## Goal of the exercise:
An exact reproduction of the entries is needed. Keep all pictures out of it.

Code change snippets:
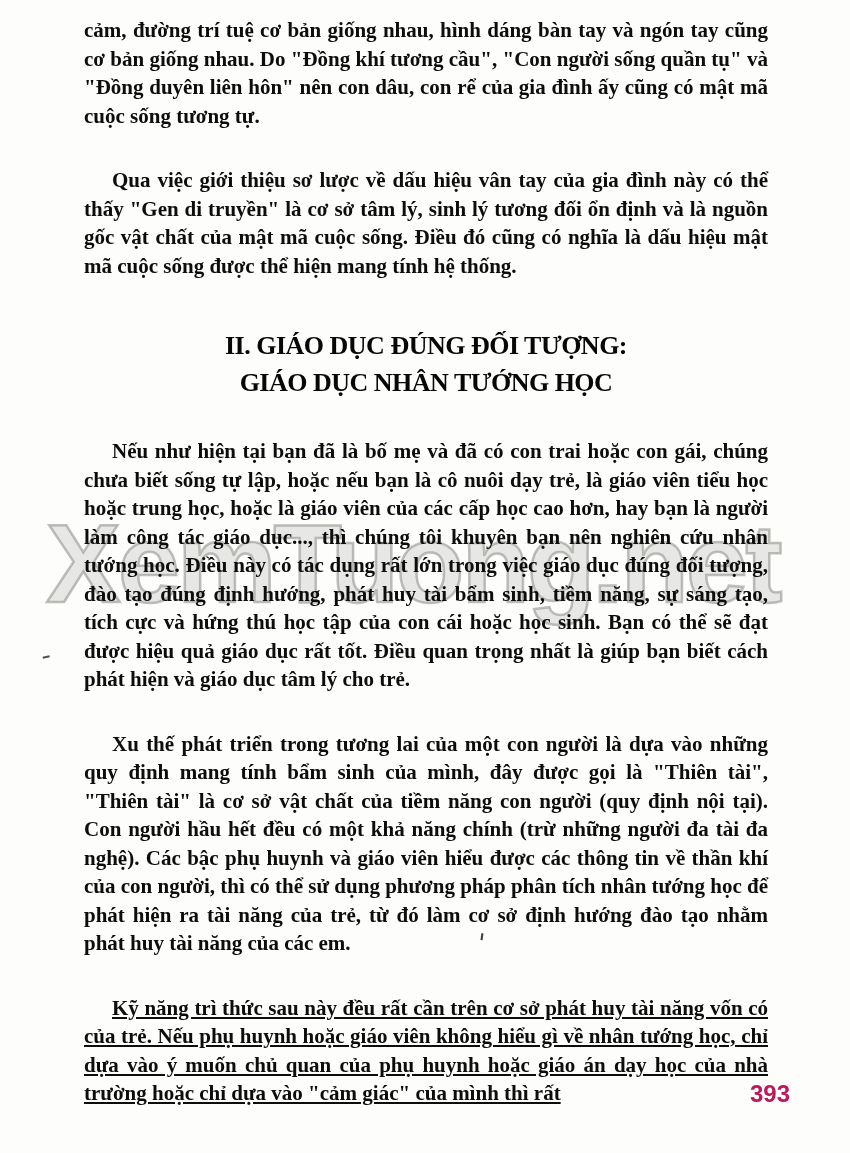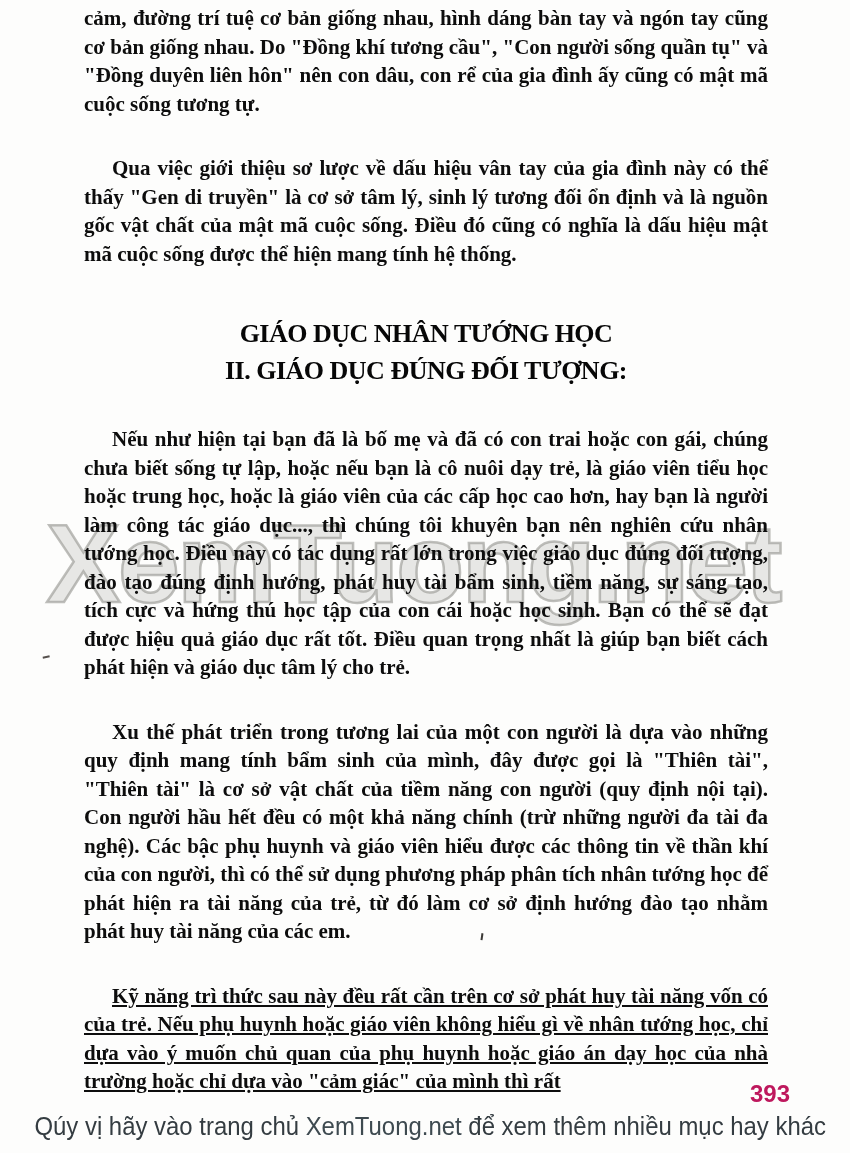--- a/index.html
+++ b/index.html
@@ -33,7 +33,7 @@
   .body-text {
     position: absolute;
     left: 84px;
-    top: 4px;
+    top: 16px;
     width: 684px;
     color: #0d0d0d;
     font-size: 21px;

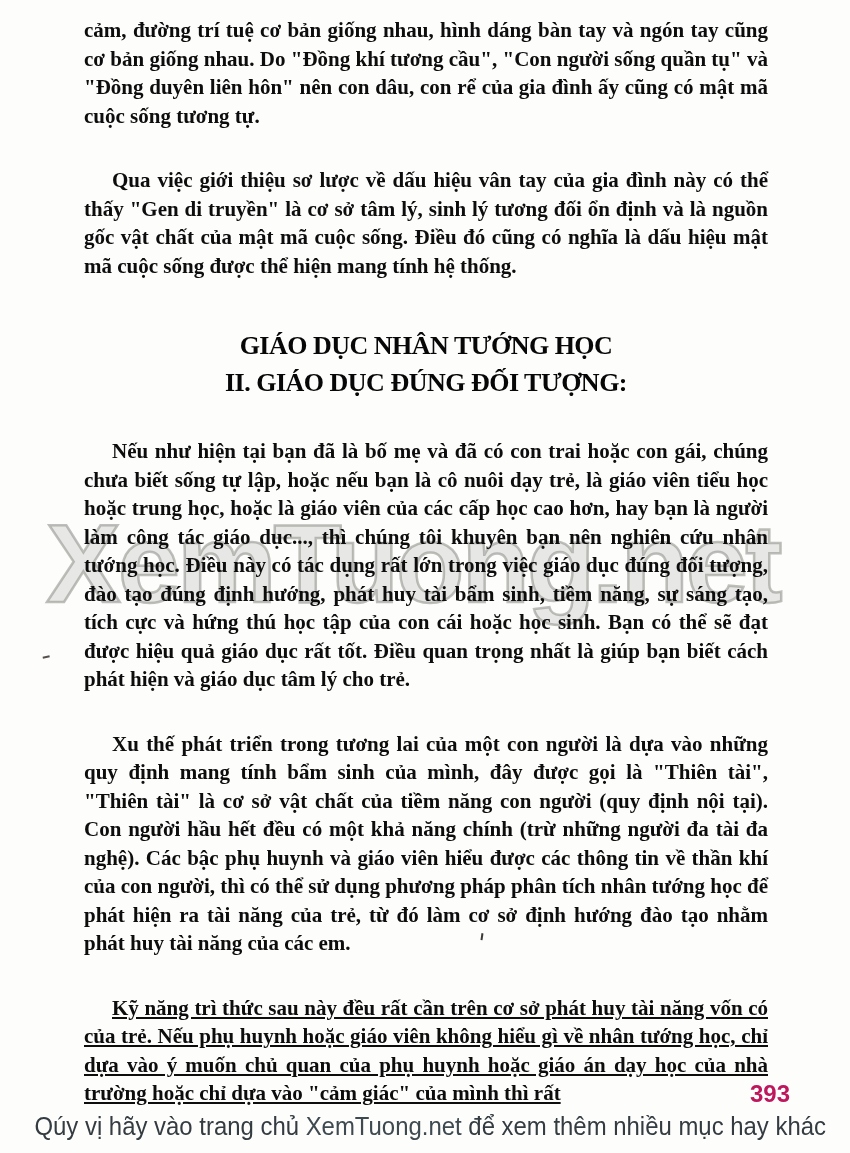--- a/index.html
+++ b/index.html
@@ -120,8 +120,8 @@
     <p class="p2 indent">Qua việc giới thiệu sơ lược về dấu hiệu vân tay của gia đình này có thể thấy "Gen di truyền" là cơ sở tâm lý, sinh lý tương đối ổn định và là nguồn gốc vật chất của mật mã cuộc sống. Điều đó cũng có nghĩa là dấu hiệu mật mã cuộc sống được thể hiện mang tính hệ thống.</p>
 
     <div class="section-heading">
+      <div>II. GIÁO DỤC ĐÚNG ĐỐI TƯỢNG:</div>
       <div>GIÁO DỤC NHÂN TƯỚNG HỌC</div>
-      <div>II. GIÁO DỤC ĐÚNG ĐỐI TƯỢNG:</div>
     </div>
 
     <p class="p3 indent">Nếu như hiện tại bạn đã là bố mẹ và đã có con trai hoặc con gái, chúng chưa biết sống tự lập, hoặc nếu bạn là cô nuôi dạy trẻ, là giáo viên tiểu học hoặc trung học, hoặc là giáo viên của các cấp học cao hơn, hay bạn là người làm công tác giáo dục..., thì chúng tôi khuyên bạn nên nghiên cứu nhân tướng học. Điều này có tác dụng rất lớn trong việc giáo dục đúng đối tượng, đào tạo đúng định hướng, phát huy tài bẩm sinh, tiềm năng, sự sáng tạo, tích cực và hứng thú học tập của con cái hoặc học sinh. Bạn có thể sẽ đạt được hiệu quả giáo dục rất tốt. Điều quan trọng nhất là giúp bạn biết cách phát hiện và giáo dục tâm lý cho trẻ.</p>

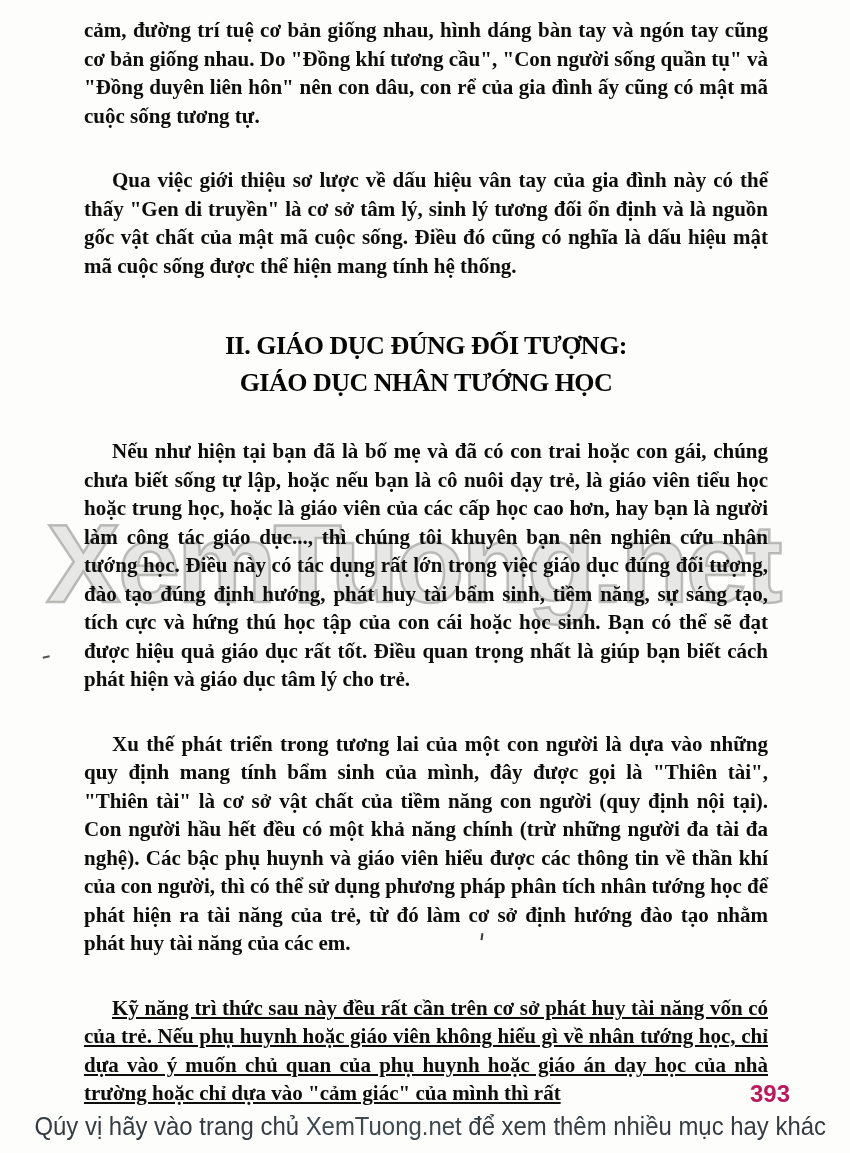--- a/index.html
+++ b/index.html
@@ -134,9 +134,6 @@
 
   <div class="page-number">393</div>
 
-  <div class="footer-line">
-    <span class="footer-inner"><span>Qúy vị hãy vào trang chủ </span><span class="footer-site">XemTuong.net</span><span> để xem thêm nhiều mục hay khác</span></span>
-  </div>
 
 </div>
 

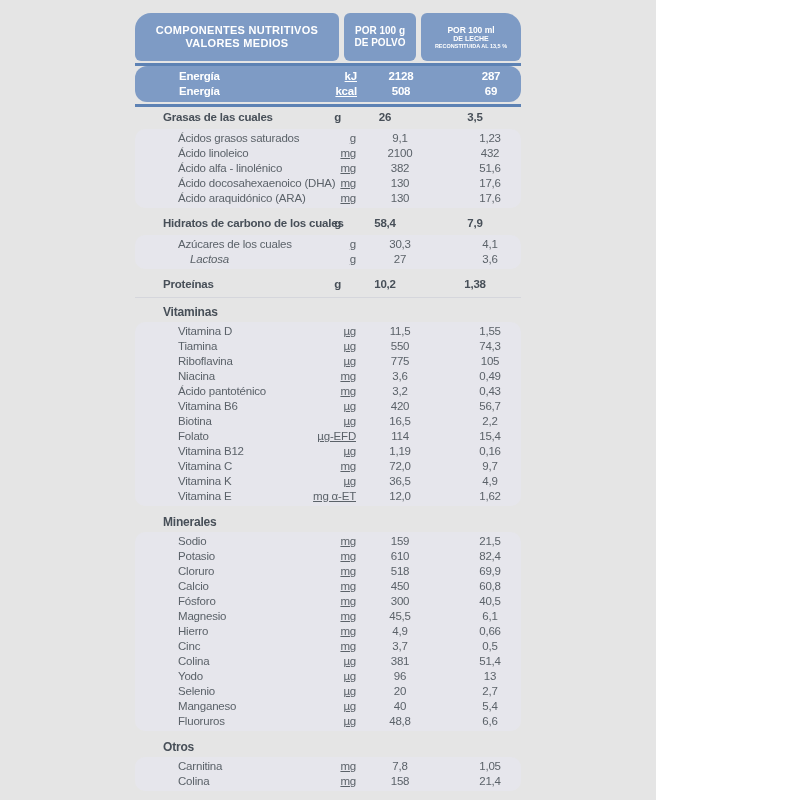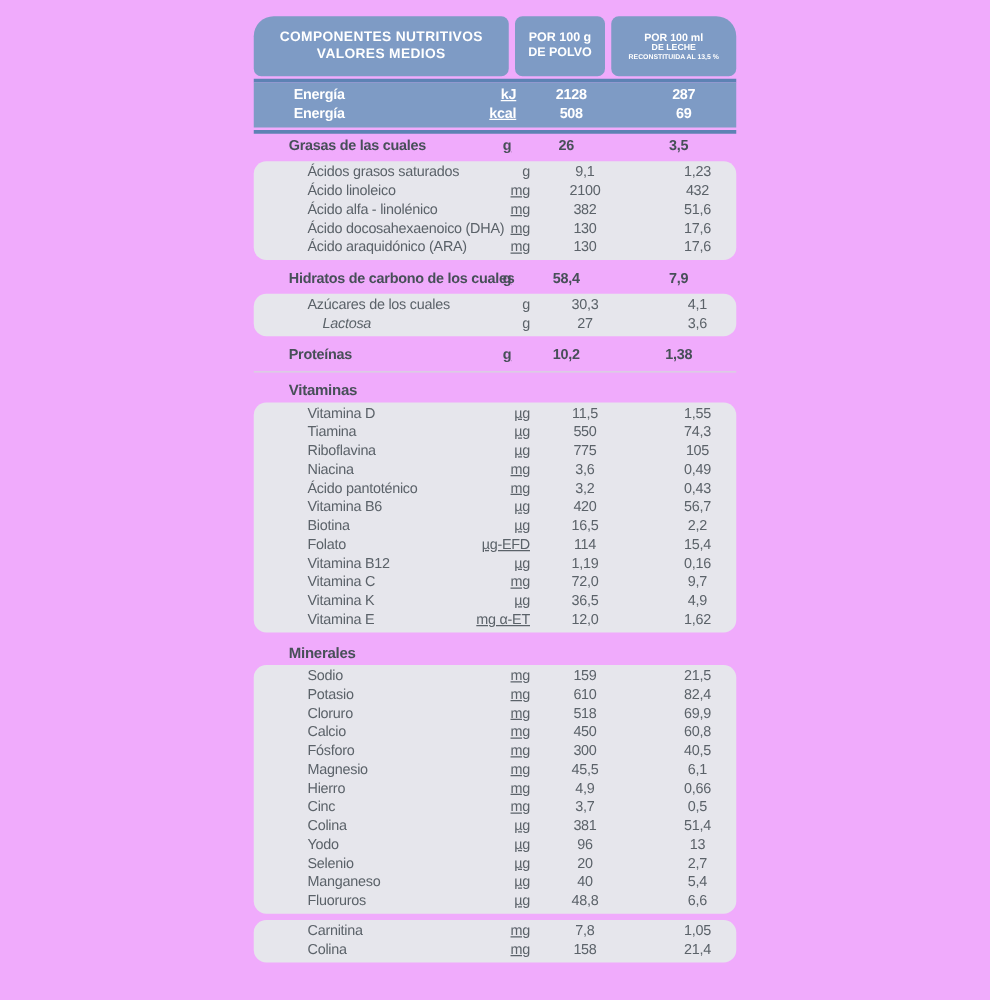--- a/index.html
+++ b/index.html
@@ -11,7 +11,7 @@
   }
   *{margin:0;padding:0;box-sizing:border-box;}
   body{background:#ffffff;font-family:"Liberation Sans",sans-serif;}
-  .page{width:792px;height:800px;background:#f0abfc;overflow:hidden;padding-top:13px;}
+  .page{width:656px;height:800px;background:#e5e5e5;overflow:hidden;padding-top:13px;}
   .ntable{width:386px;margin:0 auto;}
 
   

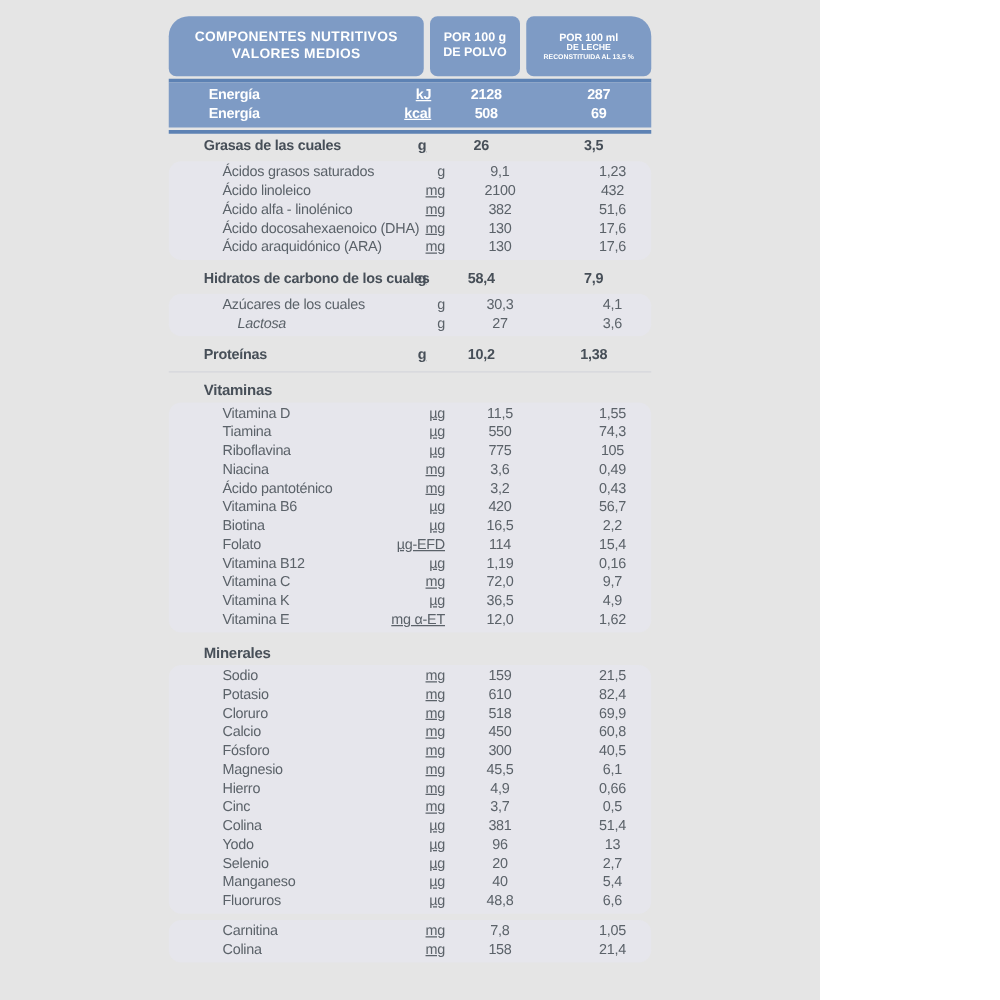--- a/index.html
+++ b/index.html
@@ -25,7 +25,7 @@
   .hbox3 .l3{font-size:5.5px;line-height:7px;}
 
   .rule{height:3px;background:var(--rule);margin-top:2px;}
-  .energy-band{background:var(--blue);padding:3px 4px;}
+  .energy-band{background:var(--blue);padding:3px 16px;border-radius:12px;}
   .energy-band .row{color:#fff;font-weight:bold;}
 
   

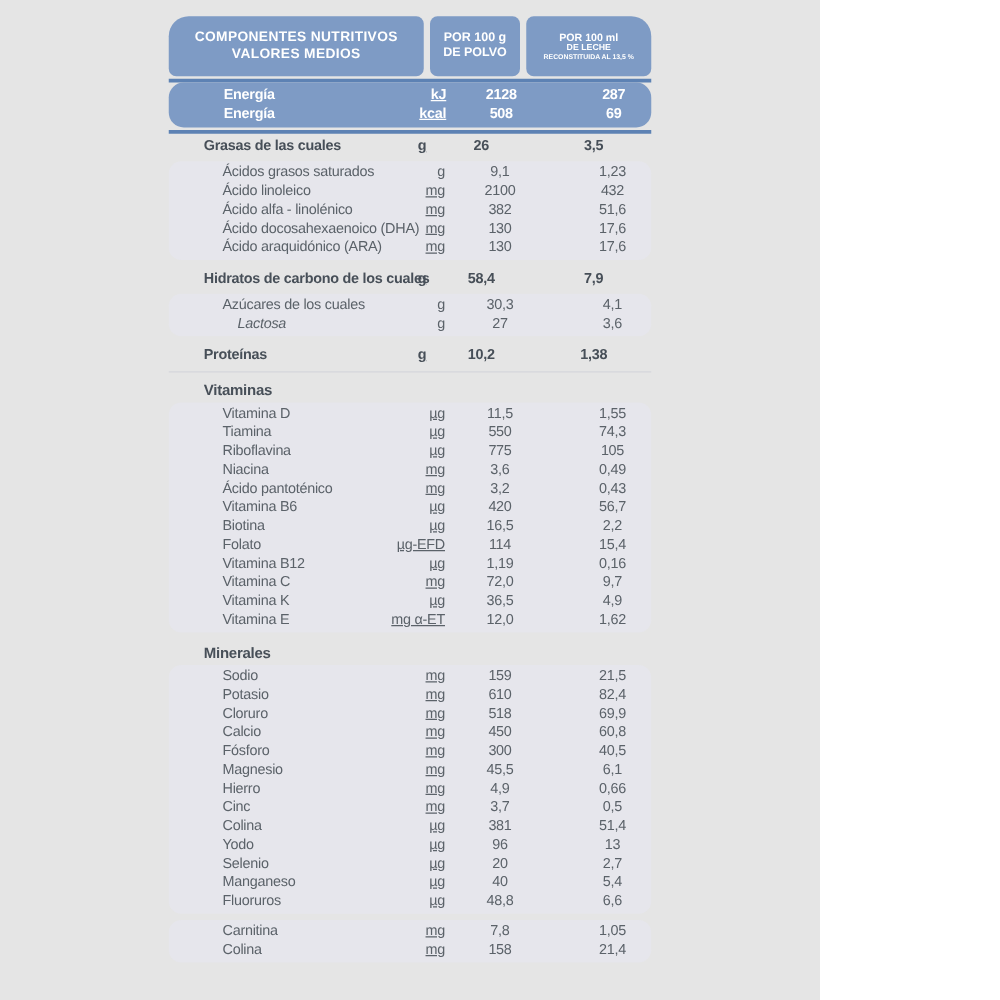--- a/index.html
+++ b/index.html
@@ -302,6 +302,7 @@
             <span class="v2">6,6</span>
           </div>
         </div>
+        <div class="section-heading">Otros</div>
         <div class="block">
           <div class="row">
             <span class="label">Carnitina</span>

## Problem solution:
--- a/index.html
+++ b/index.html
@@ -33,7 +33,7 @@
   .body-text {
     position: absolute;
     left: 84px;
-    top: 4px;
+    top: 16px;
     width: 684px;
     color: #0d0d0d;
     font-size: 21px;

--- a/index.html
+++ b/index.html
@@ -120,8 +120,8 @@
     <p class="p2 indent">Qua việc giới thiệu sơ lược về dấu hiệu vân tay của gia đình này có thể thấy "Gen di truyền" là cơ sở tâm lý, sinh lý tương đối ổn định và là nguồn gốc vật chất của mật mã cuộc sống. Điều đó cũng có nghĩa là dấu hiệu mật mã cuộc sống được thể hiện mang tính hệ thống.</p>
 
     <div class="section-heading">
+      <div>II. GIÁO DỤC ĐÚNG ĐỐI TƯỢNG:</div>
       <div>GIÁO DỤC NHÂN TƯỚNG HỌC</div>
-      <div>II. GIÁO DỤC ĐÚNG ĐỐI TƯỢNG:</div>
     </div>
 
     <p class="p3 indent">Nếu như hiện tại bạn đã là bố mẹ và đã có con trai hoặc con gái, chúng chưa biết sống tự lập, hoặc nếu bạn là cô nuôi dạy trẻ, là giáo viên tiểu học hoặc trung học, hoặc là giáo viên của các cấp học cao hơn, hay bạn là người làm công tác giáo dục..., thì chúng tôi khuyên bạn nên nghiên cứu nhân tướng học. Điều này có tác dụng rất lớn trong việc giáo dục đúng đối tượng, đào tạo đúng định hướng, phát huy tài bẩm sinh, tiềm năng, sự sáng tạo, tích cực và hứng thú học tập của con cái hoặc học sinh. Bạn có thể sẽ đạt được hiệu quả giáo dục rất tốt. Điều quan trọng nhất là giúp bạn biết cách phát hiện và giáo dục tâm lý cho trẻ.</p>

--- a/index.html
+++ b/index.html
@@ -134,9 +134,6 @@
 
   <div class="page-number">393</div>
 
-  <div class="footer-line">
-    <span class="footer-inner"><span>Qúy vị hãy vào trang chủ </span><span class="footer-site">XemTuong.net</span><span> để xem thêm nhiều mục hay khác</span></span>
-  </div>
 
 </div>
 

--- a/index.html
+++ b/index.html
@@ -11,7 +11,7 @@
   }
   *{margin:0;padding:0;box-sizing:border-box;}
   body{background:#ffffff;font-family:"Liberation Sans",sans-serif;}
-  .page{width:792px;height:800px;background:#f0abfc;overflow:hidden;padding-top:13px;}
+  .page{width:656px;height:800px;background:#e5e5e5;overflow:hidden;padding-top:13px;}
   .ntable{width:386px;margin:0 auto;}
 
   

--- a/index.html
+++ b/index.html
@@ -25,7 +25,7 @@
   .hbox3 .l3{font-size:5.5px;line-height:7px;}
 
   .rule{height:3px;background:var(--rule);margin-top:2px;}
-  .energy-band{background:var(--blue);padding:3px 4px;}
+  .energy-band{background:var(--blue);padding:3px 16px;border-radius:12px;}
   .energy-band .row{color:#fff;font-weight:bold;}
 
   

--- a/index.html
+++ b/index.html
@@ -302,6 +302,7 @@
             <span class="v2">6,6</span>
           </div>
         </div>
+        <div class="section-heading">Otros</div>
         <div class="block">
           <div class="row">
             <span class="label">Carnitina</span>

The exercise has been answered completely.